CLAYTON MATOS

Leia a coluna 'Bola pro Matos': Professores à prova

POSTADO EM: Domingo, 20/01/2019, 10:06:48
ATUALIZADO EM: 20/01/2019, 10:06:48

O Paysandu inicia 2019 repetindo a mesma estratégia implementada na virada da temporada anterior, ao manter a comissão técnica que encerrou o Brasileirão, emendando aos preparativos para o Estadual e competições do ano seguinte. Em 2018, não deu muito certo. Os dirigentes, na época, estavam certos de que Marquinhos Santos, que fez uma campanha apenas discreta na reta final da Segundona, mereceria estender seu contrato. Não deu muito certo. Bastaram alguns maus resultados no Parazão e o clube o mandou embora.

Neste ano, a aposta bicolor está em João Brigatti, que foi o treinador da queda para a Série C. Embora tivesse lastro para evitar a derrocada, também teve a seu favor o fato de pegar um elenco ruim tecnicamente e um time praticamente com os dois pés na cova. Só mesmo um milagre para segurar o clube na Segundona. Ele não veio. Brigatti deixou boa impressão basicamente por alguns jogos antes do rebaixamento, mas tem pouca experiência à frente de uma comissão técnica.
Só começou a enveredar pela carreira no ano passado, quando foi içado da condição de auxiliar a técnico da Ponte Preta. Logo, não se tem ainda uma definição clara sobre seu estilo de comandar uma equipe. Sabe-se que é um profissional que gosta muito de dar treinos, que passa vibração nos trabalhos, porém só poderemos ver todas essas virtudes consolidadas quando a bola rolar. Como pôde iniciar um trabalho e indicar as peças que gostaria de contar, a expectativa é das melhores.

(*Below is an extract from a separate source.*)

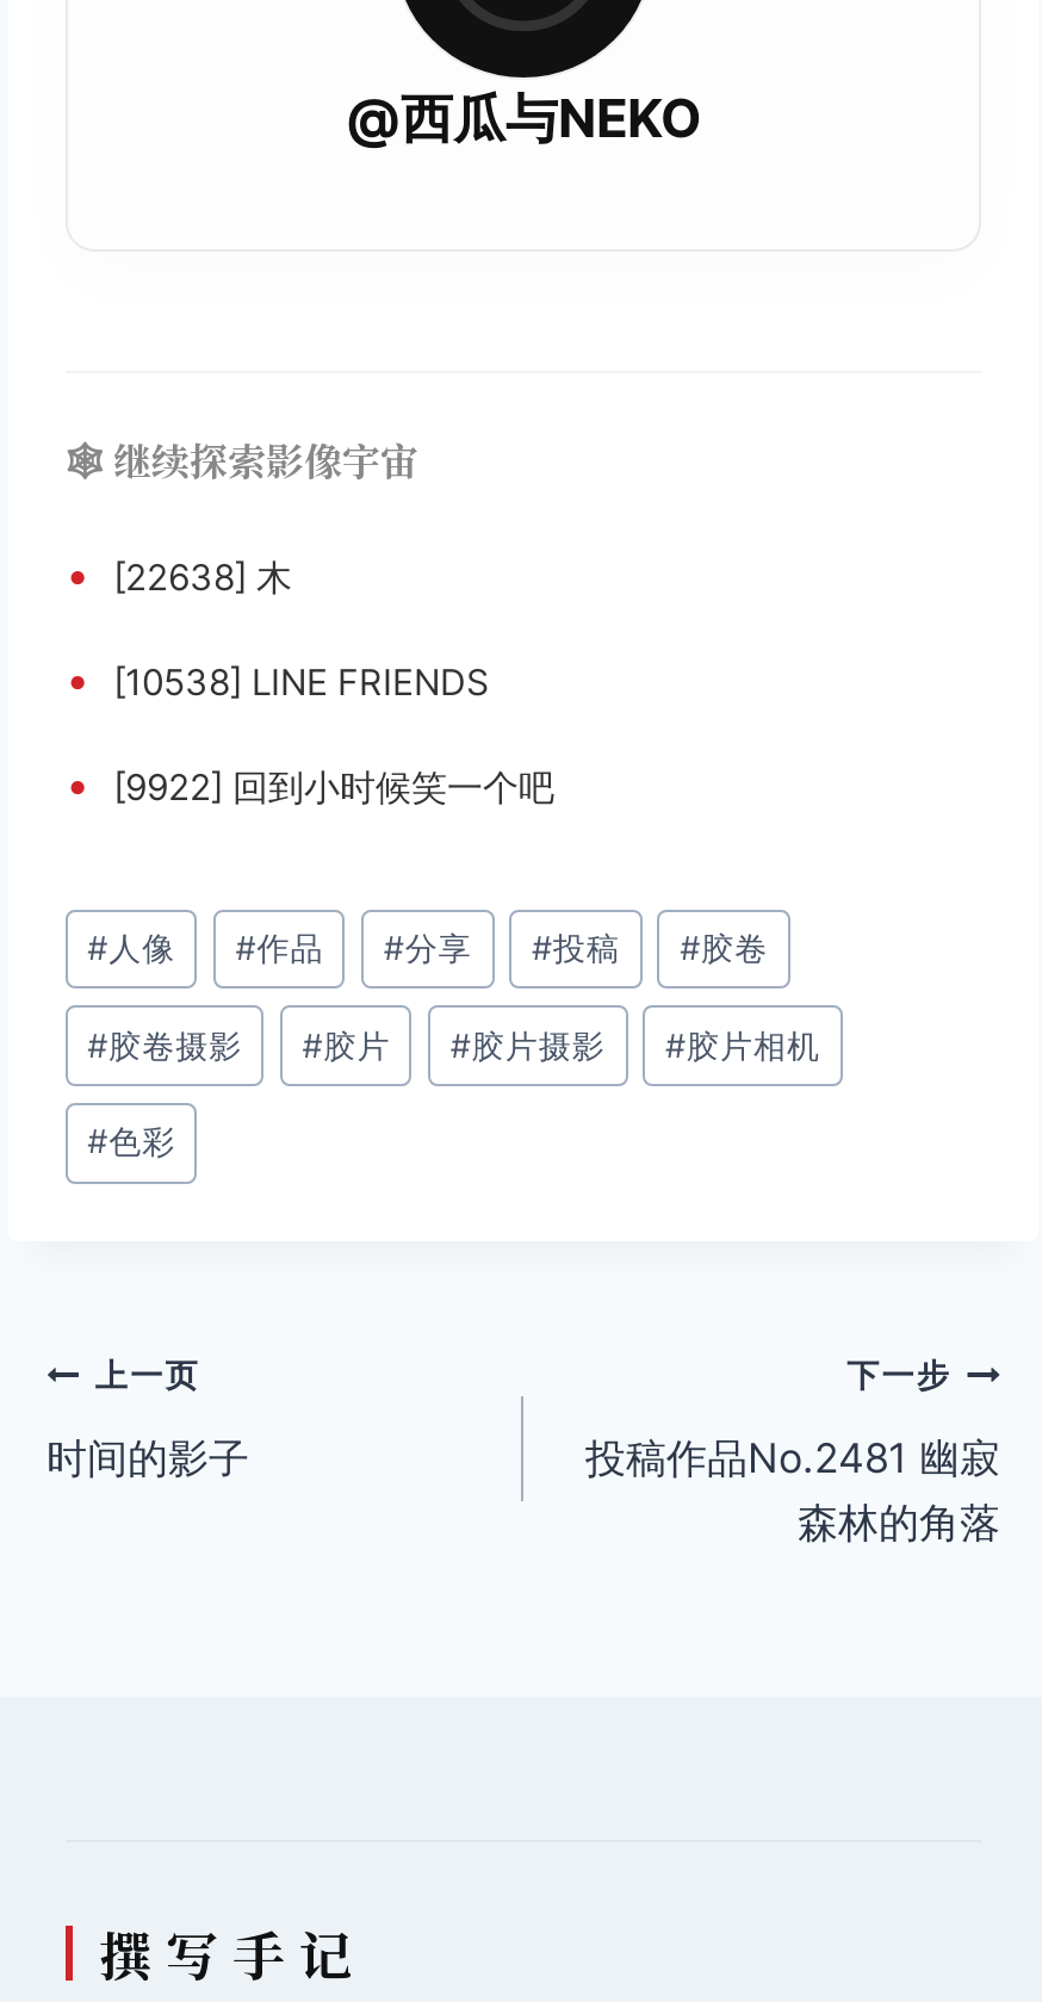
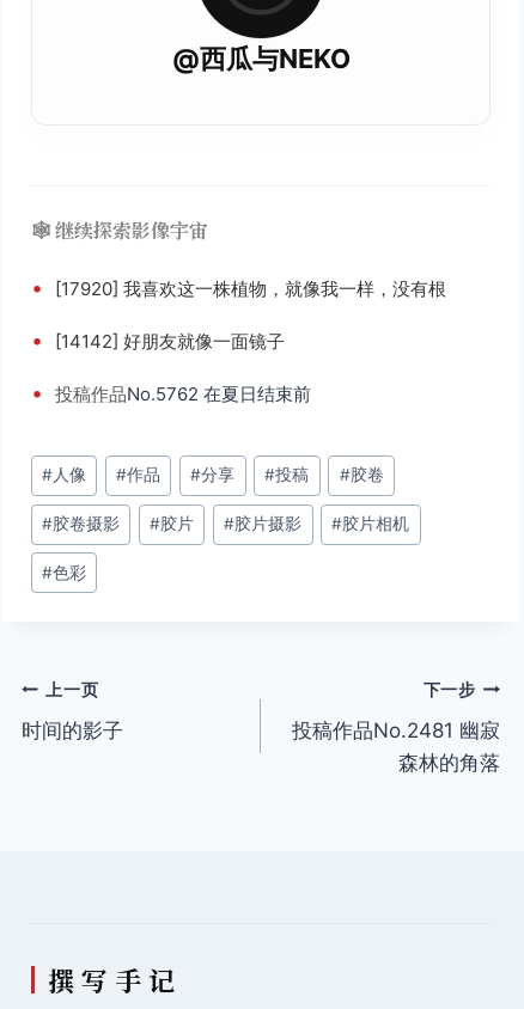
[66,549,292,599] • [22638] 木 -> [31,275,446,300] • [17920] 我喜欢这一株植物，就像我一样，没有根
[66,654,490,704] • [10538] LINE FRIENDS -> [31,328,285,353] • [14142] 好朋友就像一面镜子
[66,759,554,809] • [9922] 回到小时候笑一个吧 -> [31,380,311,406] • 投稿作品No.5762 在夏日结束前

Do outro lado da Almirante, João Nasser, o Netão, igualmente novato na carreira de treinador profissional, é um dos principais reforços do Remo na temporada. Deixou a melhor das impressões no ano passado ao conduzir o limitado time azulino na campanha contra a queda para a Série C. Pegou uma equipe esfacelada, sem brio, fraca tecnicamente, e deu à ela uma fisionomia apresentável. O suficiente para eliminar qualquer risco de mais um vexame. Em comparação a Brigatti, está em um estágio mais avançado. Tem o carisma da torcida e já sabemos como gosta de coordenar suas equipes.

Ambos são novos no cargo, mas muito experientes no mundo da bola. Enquanto Brigatti tem no currículo boas passagens como goleiro em times competitivos e com camisa pesada, e também sendo auxiliar-técnico por muitos anos, Netão possui um conhecimento aguçado sobre táticas e estilos de jogo. Nada que o sobreponha a Brigatti, são apenas virtudes de cada um, e cabe a eles saber explorar o que têm de melhor e saber expressar tudo isso aos seus comandados.

Os professores são, sem dúvida, as atrações à parte de Leão e Papão na temporada que oficialmente está começando. Que a paciência e a convicção aos trabalhos dos dois sejam mantidas pelas diretorias por um bom tempo, em que pese um eventual período turbulento, o que é plenamente natural. A persistência e firmeza na tomada de decisões podem render bons frutos ao fim da temporada.